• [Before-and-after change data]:
◇ ◇ ◇ ◇

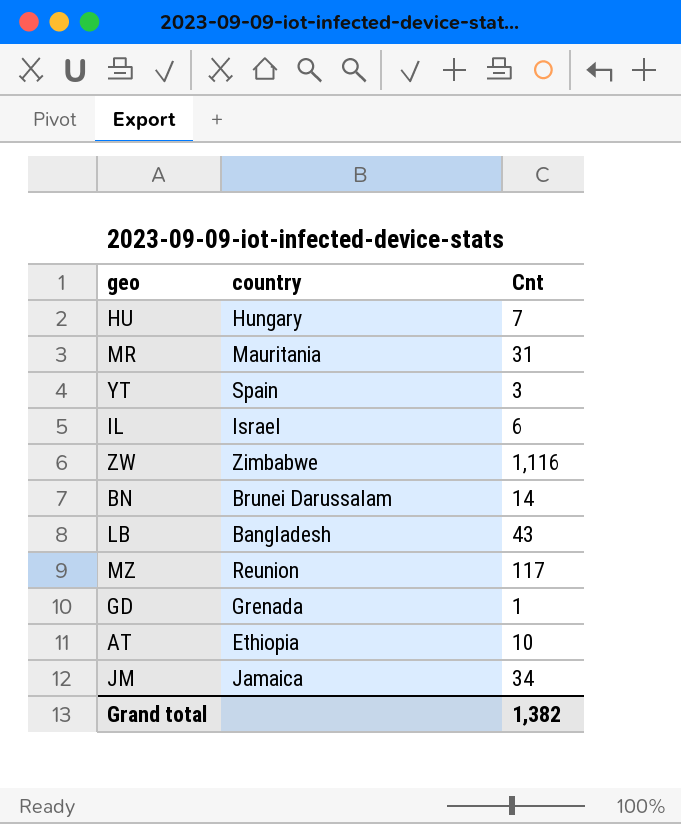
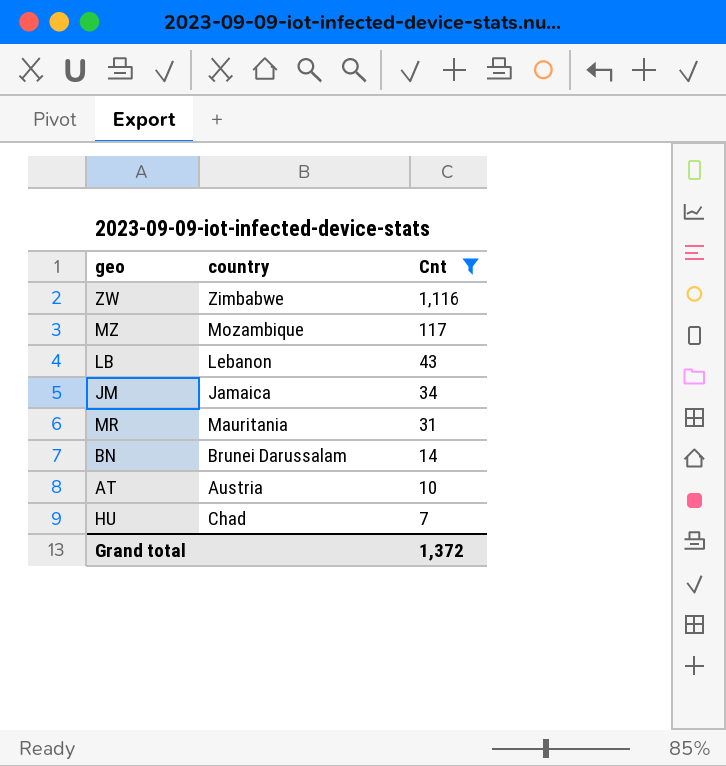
filter: none -> Cnt >= 7
row order: none -> Cnt descending
MZ | country: Reunion -> Mozambique
LB | country: Bangladesh -> Lebanon
AT | country: Ethiopia -> Austria
HU | country: Hungary -> Chad
Grand total | Cnt: 1,382 -> 1,372

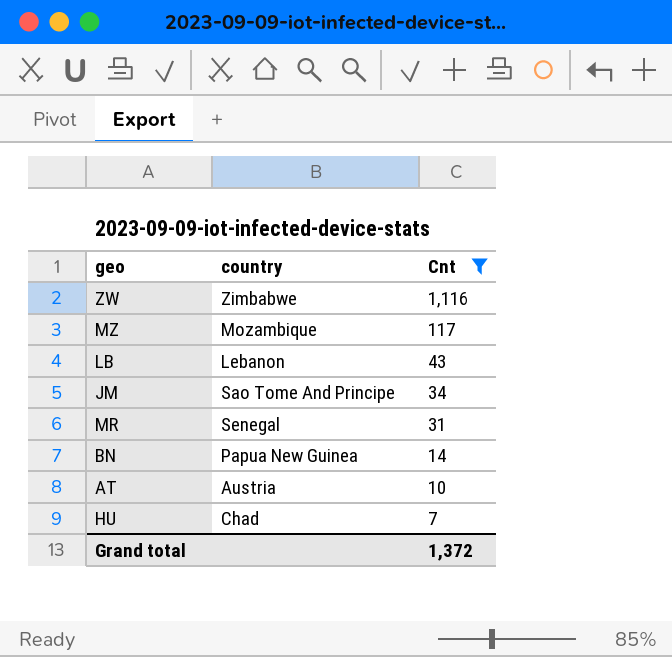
JM | country: Jamaica -> Sao Tome And Principe
MR | country: Mauritania -> Senegal
BN | country: Brunei Darussalam -> Papua New Guinea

◇ ◇ ◇ ◇

• [WORK TO BE COMPLETED]:
Exactly the lines from the one with "Grand total | Cnt: 1,382 -> 1,372" through the end of the records are to be repeated, both ends included, and pictures are to be omitted.

• [TASK SOLUTION]:
Grand total | Cnt: 1,382 -> 1,372

JM | country: Jamaica -> Sao Tome And Principe
MR | country: Mauritania -> Senegal
BN | country: Brunei Darussalam -> Papua New Guinea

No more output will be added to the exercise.